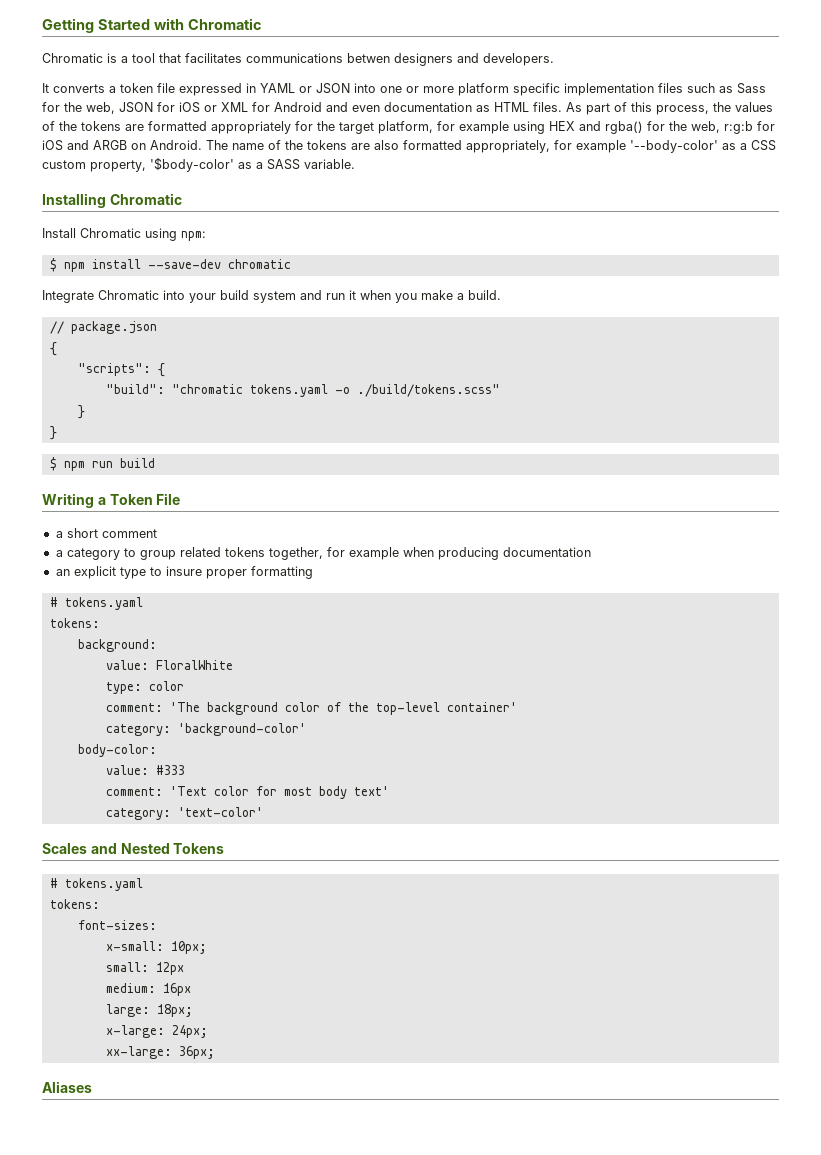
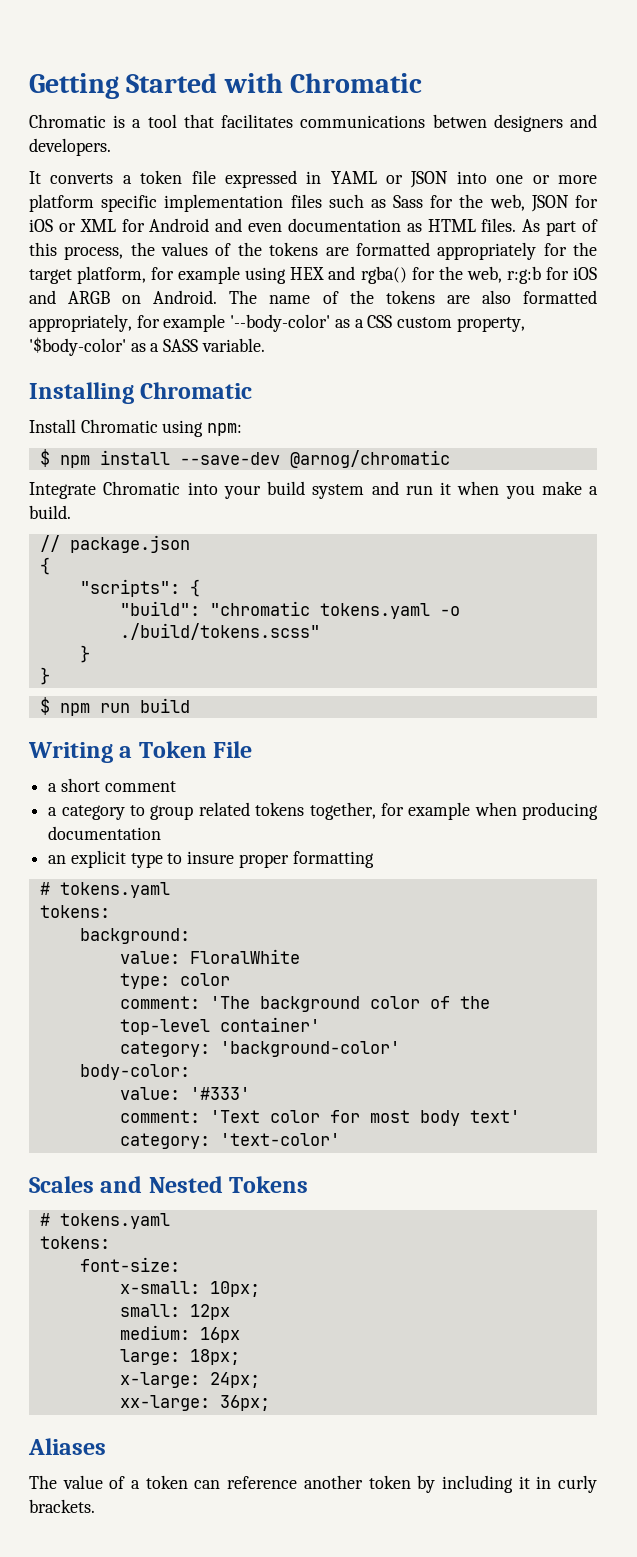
[227,259,291,269] chromatic -> [289,450,450,468] @arnog/chromatic
[155,765,185,775] #333 -> [189,1087,250,1100] '#333'
[77,920,157,930] font-sizes: -> [79,1257,180,1272] font-size:
(92, 1087) none -> [29,1475,597,1493] [29,1499,95,1513] // The value of a token can reference another token by including it in curly brackets.

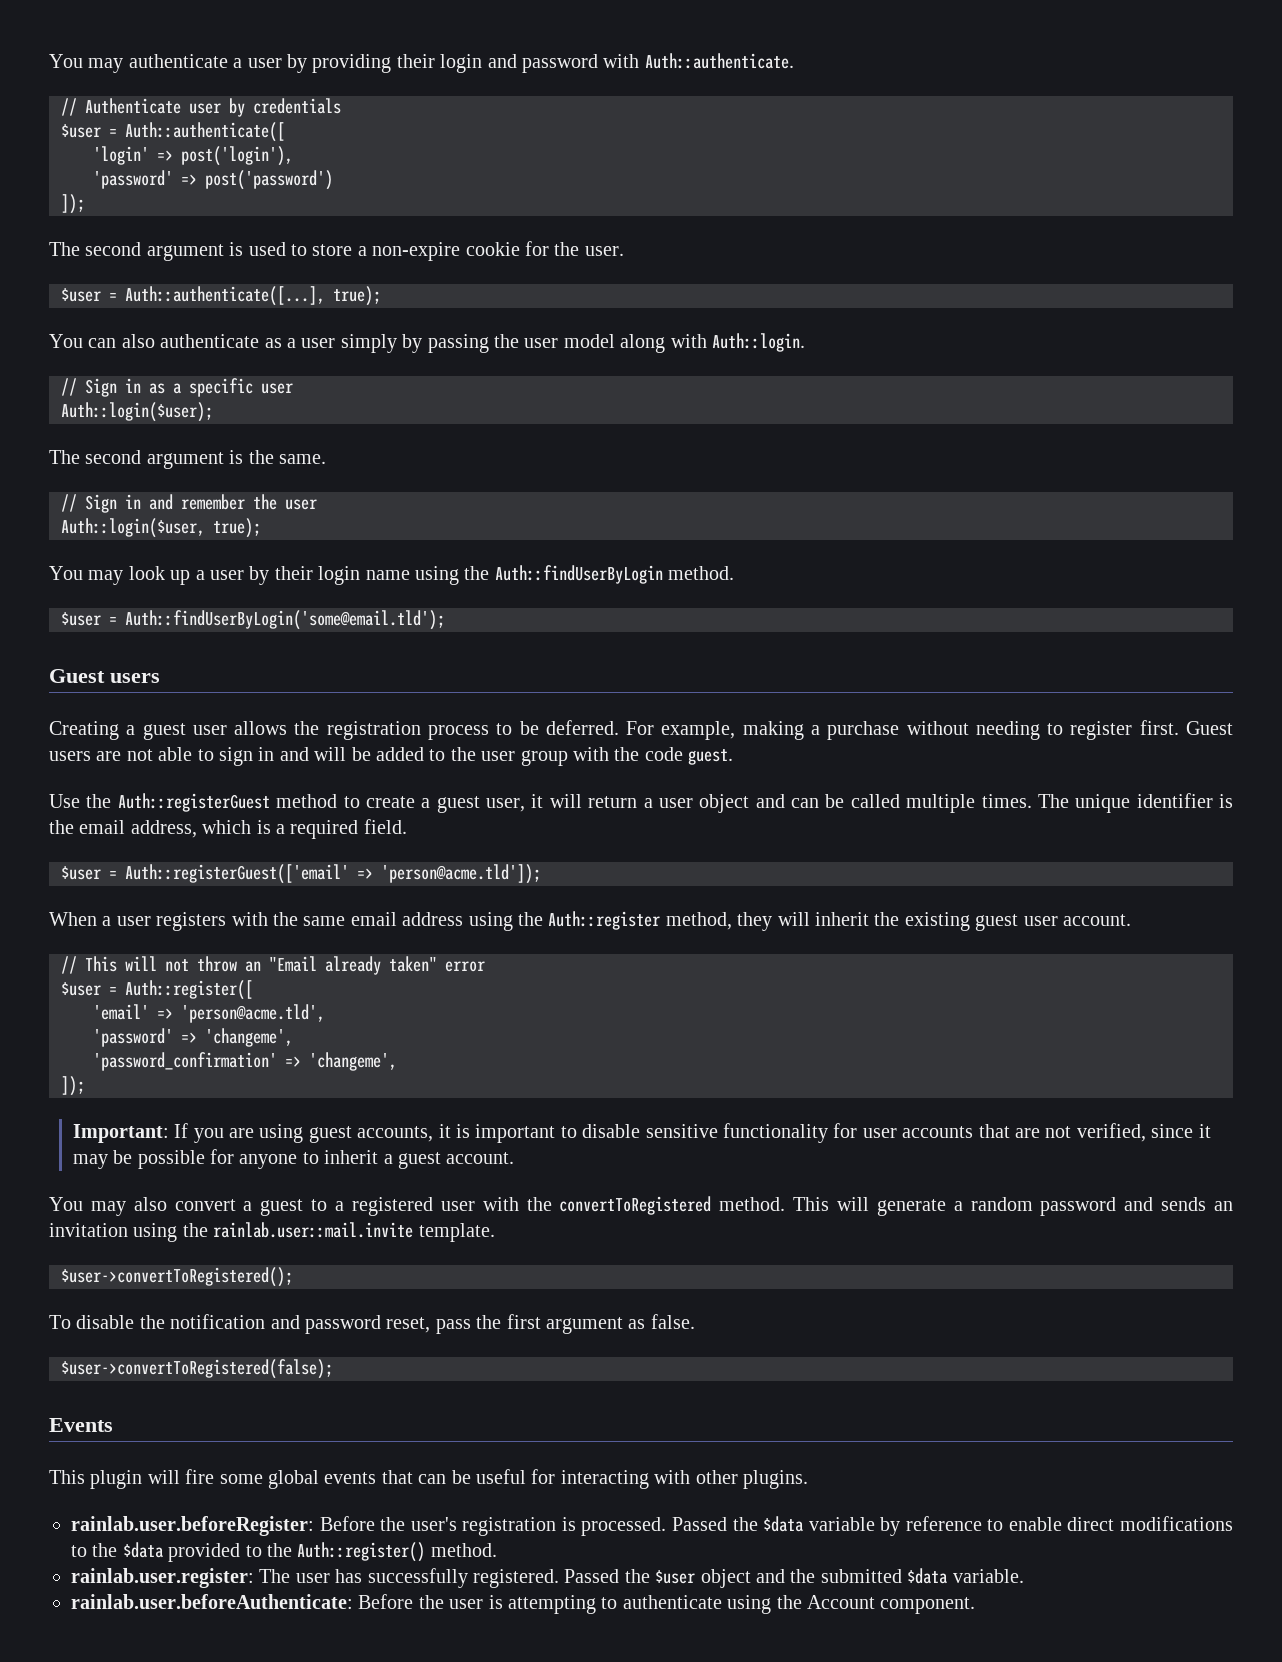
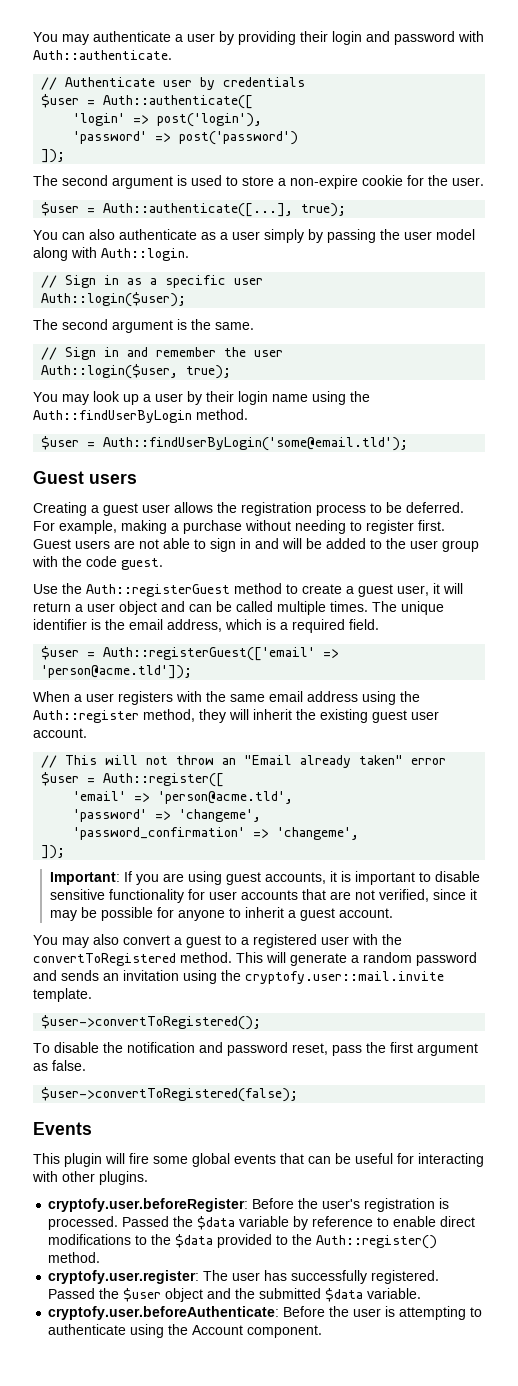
[213,1222,414,1238] rainlab.user::mail.invite -> [245,971,444,984] cryptofy.user::mail.invite
[71,1516,314,1536] rainlab.user.beforeRegister: -> [48,1198,249,1212] cryptofy.user.beforeRegister:
[71,1568,254,1588] rainlab.user.register: -> [48,1270,200,1284] cryptofy.user.register:
[71,1594,353,1609] rainlab.user.beforeAuthenticate: -> [48,1306,280,1320] cryptofy.user.beforeAuthenticate:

------

* **Task brief**
Leave the pictures out and retype only the lines from the line with "(92, 1087) none" through the final line of the material, both ends included, word for word.

* **Written answer**
(92, 1087) none -> [29,1475,597,1493] [29,1499,95,1513] // The value of a token can reference another token by including it in curly brackets.

[213,1222,414,1238] rainlab.user::mail.invite -> [245,971,444,984] cryptofy.user::mail.invite
[71,1516,314,1536] rainlab.user.beforeRegister: -> [48,1198,249,1212] cryptofy.user.beforeRegister:
[71,1568,254,1588] rainlab.user.register: -> [48,1270,200,1284] cryptofy.user.register:
[71,1594,353,1609] rainlab.user.beforeAuthenticate: -> [48,1306,280,1320] cryptofy.user.beforeAuthenticate:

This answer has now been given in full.